» **TASK STATEMENT**: Please write out every entry below exactly, leaving out any pictures.

Start of DATASET RECORDS

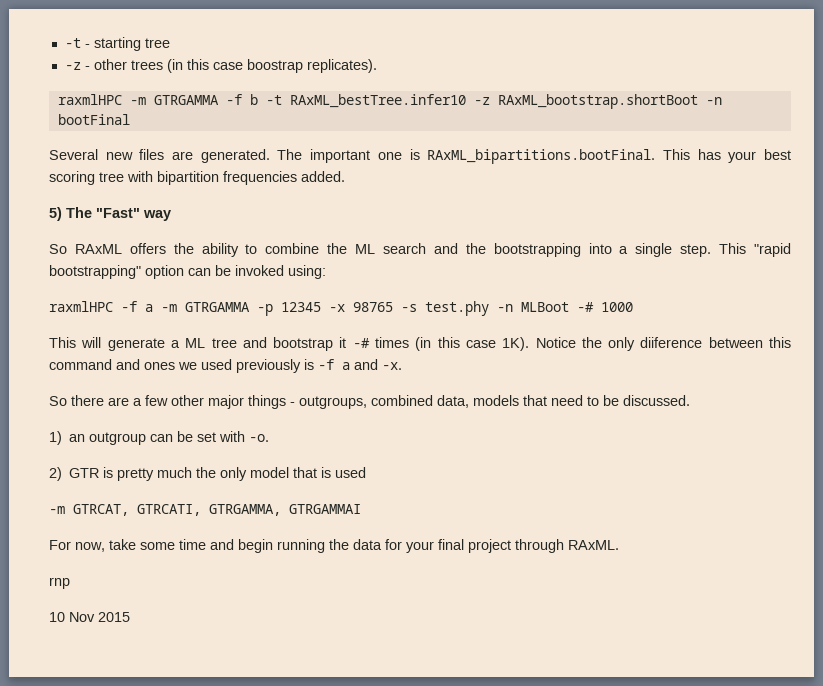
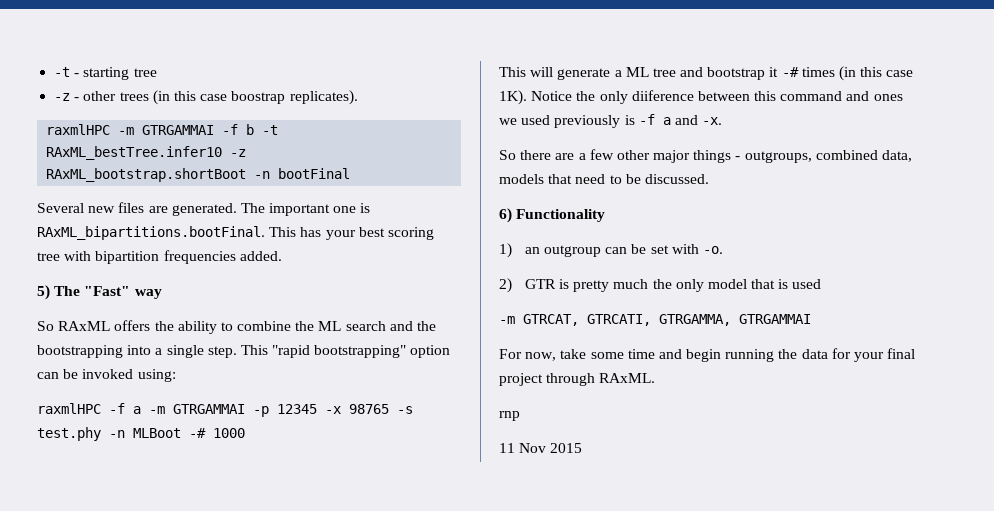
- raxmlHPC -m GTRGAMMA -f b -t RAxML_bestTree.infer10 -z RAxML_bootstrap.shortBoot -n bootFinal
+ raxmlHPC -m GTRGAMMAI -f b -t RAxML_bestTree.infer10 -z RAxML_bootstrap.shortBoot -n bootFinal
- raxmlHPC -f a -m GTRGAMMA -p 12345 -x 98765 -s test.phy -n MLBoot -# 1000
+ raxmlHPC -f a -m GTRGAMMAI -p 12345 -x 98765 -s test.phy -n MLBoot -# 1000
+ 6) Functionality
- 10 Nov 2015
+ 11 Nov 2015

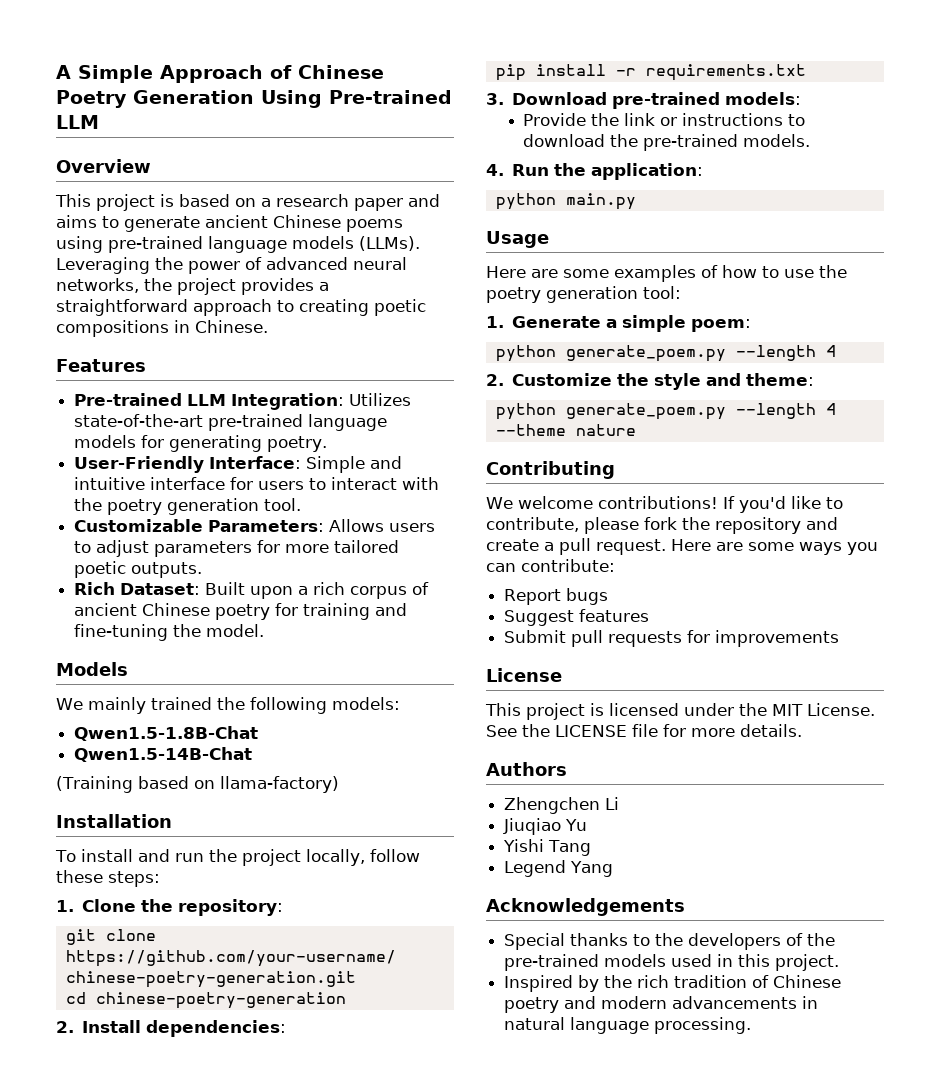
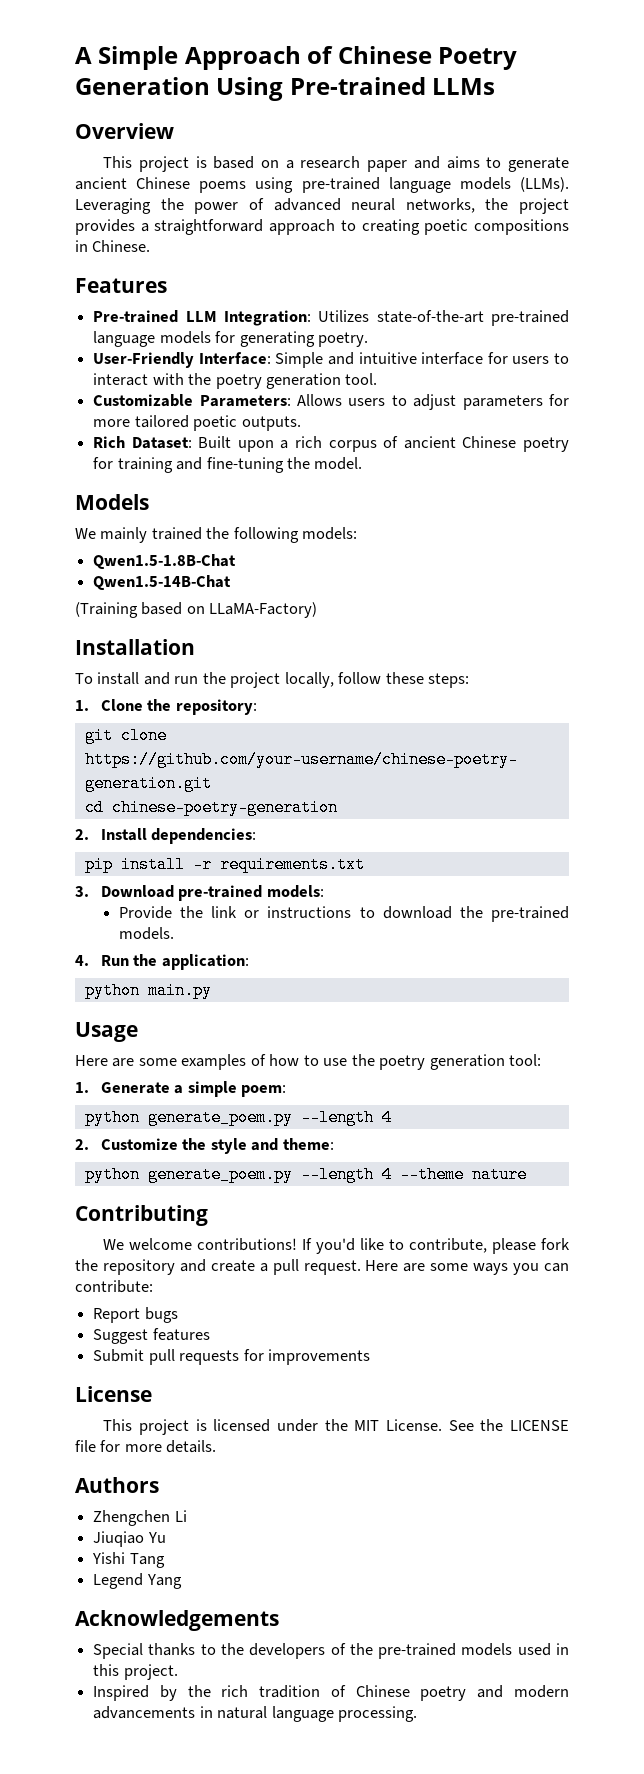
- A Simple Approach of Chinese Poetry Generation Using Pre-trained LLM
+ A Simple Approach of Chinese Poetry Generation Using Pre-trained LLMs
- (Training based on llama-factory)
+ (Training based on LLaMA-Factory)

End of DATASET RECORDS

» **SOLUTION BELOW**:
- raxmlHPC -m GTRGAMMA -f b -t RAxML_bestTree.infer10 -z RAxML_bootstrap.shortBoot -n bootFinal
+ raxmlHPC -m GTRGAMMAI -f b -t RAxML_bestTree.infer10 -z RAxML_bootstrap.shortBoot -n bootFinal
- raxmlHPC -f a -m GTRGAMMA -p 12345 -x 98765 -s test.phy -n MLBoot -# 1000
+ raxmlHPC -f a -m GTRGAMMAI -p 12345 -x 98765 -s test.phy -n MLBoot -# 1000
+ 6) Functionality
- 10 Nov 2015
+ 11 Nov 2015

- A Simple Approach of Chinese Poetry Generation Using Pre-trained LLM
+ A Simple Approach of Chinese Poetry Generation Using Pre-trained LLMs
- (Training based on llama-factory)
+ (Training based on LLaMA-Factory)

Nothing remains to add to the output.